6. Neural substrates

6.1. EF-related activation

The last two decades have witnessed an explosion of neuroimaging studies of EFs in healthy populations that have further informed unity and diversity models of EFs. On the one hand, a consistent set of frontal and parietal regions dubbed the “multiple demand system” (J. Duncan, 2010; including areas around the inferior frontal sulcus, insula/frontal operculum, pre-supplementary motor area and dorsal anterior cingulate, and intraparietal sulcus) are implicated across diverse complex tasks (J. Duncan & Owen, 2000; Fedorenko et al., 2013). Individual studies and meta-analyses that incorporate one or more domains of EF support the conclusion that this multiple-demand system is generally active across different tasks, including tasks thought to tap inhibiting, updating, or shifting abilities (Collette et al., 2005; Derrfuss, Brass, & Yves von Cramon, 2004; Nee et al., 2013; Niendam et al., 2012; Sylvester et al., 2003). On the other hand, these same studies indicate that there are also distinct areas associated with particular EFs (see also meta-analyses of particular EFs: Kim, Cilles, Johnson, & Gold, 2011; Nee, Wager, & Jonides, 2007b; Owen, McMillan, Laird, & Bullmore, 2005; Rottschy et al., 2012; Wager & Smith, 2004; Wager, Jonides, & Reading, 2004).

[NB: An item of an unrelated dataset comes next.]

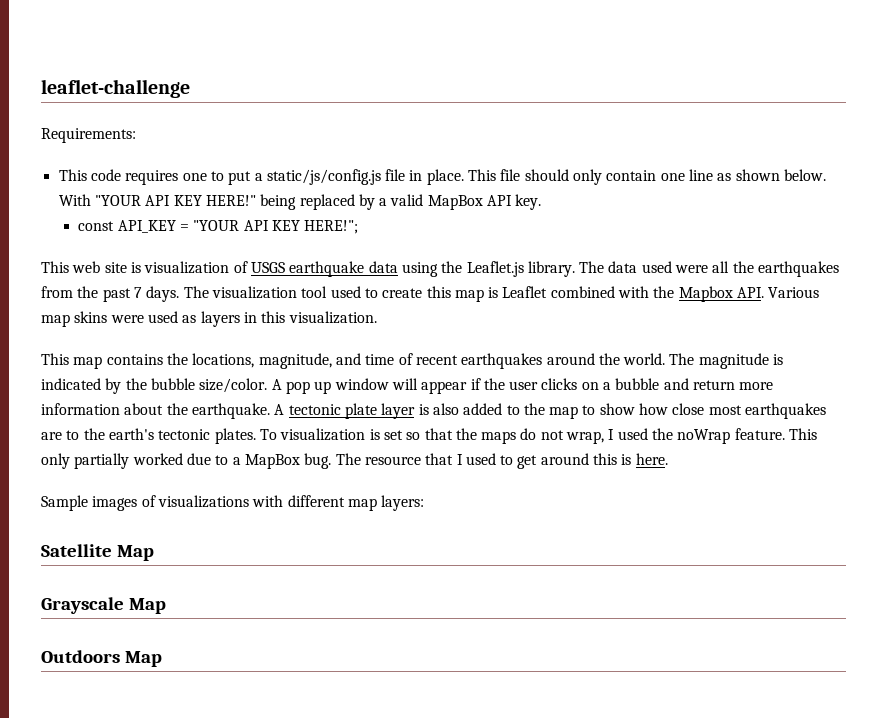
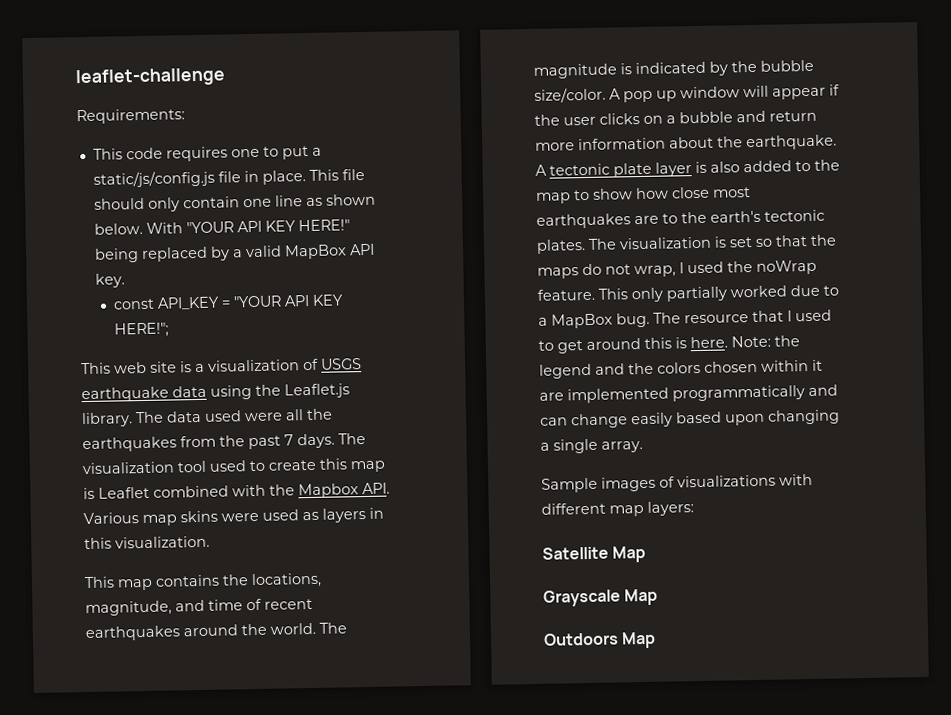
(141, 267) none -> [195,363,205,373] a
[259,429,277,440] To -> [588,238,617,250] The
(668, 459) none -> [731,335,800,348] [539,359,823,379] [539,384,838,404] [540,409,840,429] [540,438,643,454] Note: the legend and the colors chosen within it are implemented programmatically and can change easily based upon changing a single array.

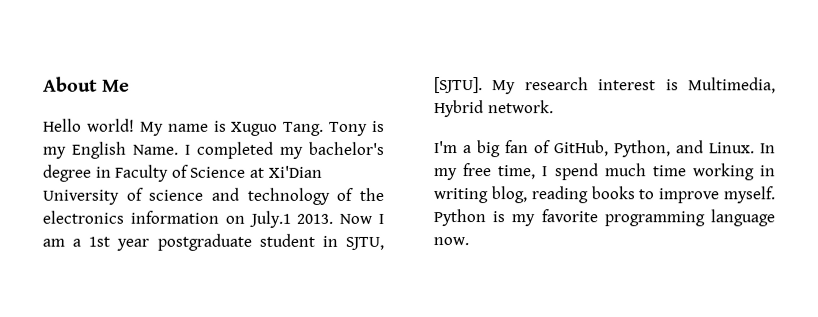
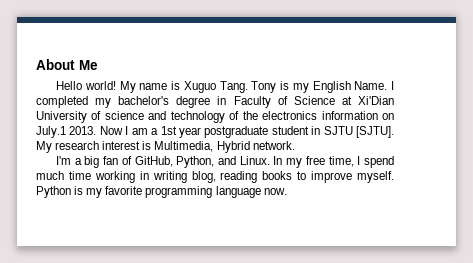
[345,236,384,250] SJTU, -> [323,126,353,135] SJTU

The wealth of neuropsychological and neuroimaging studies have led to a number of perspectives (not mutually exclusive) on the functional organization of the PFC. Some researchers have focused on ascribing a particular process to an area or areas or interest (e.g., Aron et al., 2014; Banich, 2009; Botvinick, Cohen, & Carter, 2004; Muhle-Karbe et al., 2015; Stuss & Alexander, 2007). Others have taken a broader view, positing a rostral-caudal organization or hierarchy according to complexity or abstraction, a dorsal/ventral distinction by type of information, and a medial/lateral distinction related to emotional and motivational content (Badre & D’Esposito, 2009; Christoff & Gabrieli, 2000; Courtney, 2004; Fuster, 2001; Koechlin & Summerfield, 2007; Nee et al., 2013; O’Reilly, 2010; Petrides, 2005; Smith & Jonides, 1999). Still others have emphasized distinct functional networks associated with particular processes or temporal aspects of cognitive control (Corbetta & Shulman, 2002; Dosenbach, Fair, Cohen, Schlaggar, & Petersen, 2008; Hampshire, Highfield, Parkin, & Owen, 2012; Power et al., 2011; Seeley et al., 2007). Although these theories have different flavors in terms of their emphasis on common vs. specific functions and in how they cut across the range of EF tasks that have been examined, taken together, they underscore the notion of unity and diversity. Yet they also underscore that diversity may be interpreted in a number of ways.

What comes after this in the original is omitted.